- **RECORDS SUPPLIED**:
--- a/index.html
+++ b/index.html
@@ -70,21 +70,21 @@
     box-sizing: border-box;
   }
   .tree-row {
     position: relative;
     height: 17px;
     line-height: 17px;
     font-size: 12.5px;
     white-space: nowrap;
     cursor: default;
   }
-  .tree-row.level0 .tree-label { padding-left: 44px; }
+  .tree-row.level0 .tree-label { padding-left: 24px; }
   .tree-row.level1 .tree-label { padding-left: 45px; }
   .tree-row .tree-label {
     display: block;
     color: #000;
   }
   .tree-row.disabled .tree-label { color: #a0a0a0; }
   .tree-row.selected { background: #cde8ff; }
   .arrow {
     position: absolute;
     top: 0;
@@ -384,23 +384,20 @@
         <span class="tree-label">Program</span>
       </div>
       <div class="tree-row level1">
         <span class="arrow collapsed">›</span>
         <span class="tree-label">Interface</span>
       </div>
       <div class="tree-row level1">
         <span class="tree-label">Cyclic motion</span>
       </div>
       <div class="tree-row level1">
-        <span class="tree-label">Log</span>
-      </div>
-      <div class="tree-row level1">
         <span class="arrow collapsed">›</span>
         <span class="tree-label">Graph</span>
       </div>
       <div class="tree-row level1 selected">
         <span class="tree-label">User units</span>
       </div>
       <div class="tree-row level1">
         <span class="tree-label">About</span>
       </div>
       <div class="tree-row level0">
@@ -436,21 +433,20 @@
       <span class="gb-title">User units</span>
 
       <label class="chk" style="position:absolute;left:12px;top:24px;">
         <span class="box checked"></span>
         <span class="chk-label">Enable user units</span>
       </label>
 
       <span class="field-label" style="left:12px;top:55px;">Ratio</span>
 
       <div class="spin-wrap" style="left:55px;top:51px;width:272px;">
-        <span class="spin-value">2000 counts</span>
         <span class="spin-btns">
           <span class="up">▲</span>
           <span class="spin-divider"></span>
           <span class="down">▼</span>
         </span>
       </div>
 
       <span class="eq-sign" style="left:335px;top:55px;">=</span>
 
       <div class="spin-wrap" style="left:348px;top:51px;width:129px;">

- **ASSIGNMENT**: Report each line of the entries where the word "width" occurs.

- **EXERCISE ANSWER**:
       <div class="spin-wrap" style="left:55px;top:51px;width:272px;">
       <div class="spin-wrap" style="left:348px;top:51px;width:129px;">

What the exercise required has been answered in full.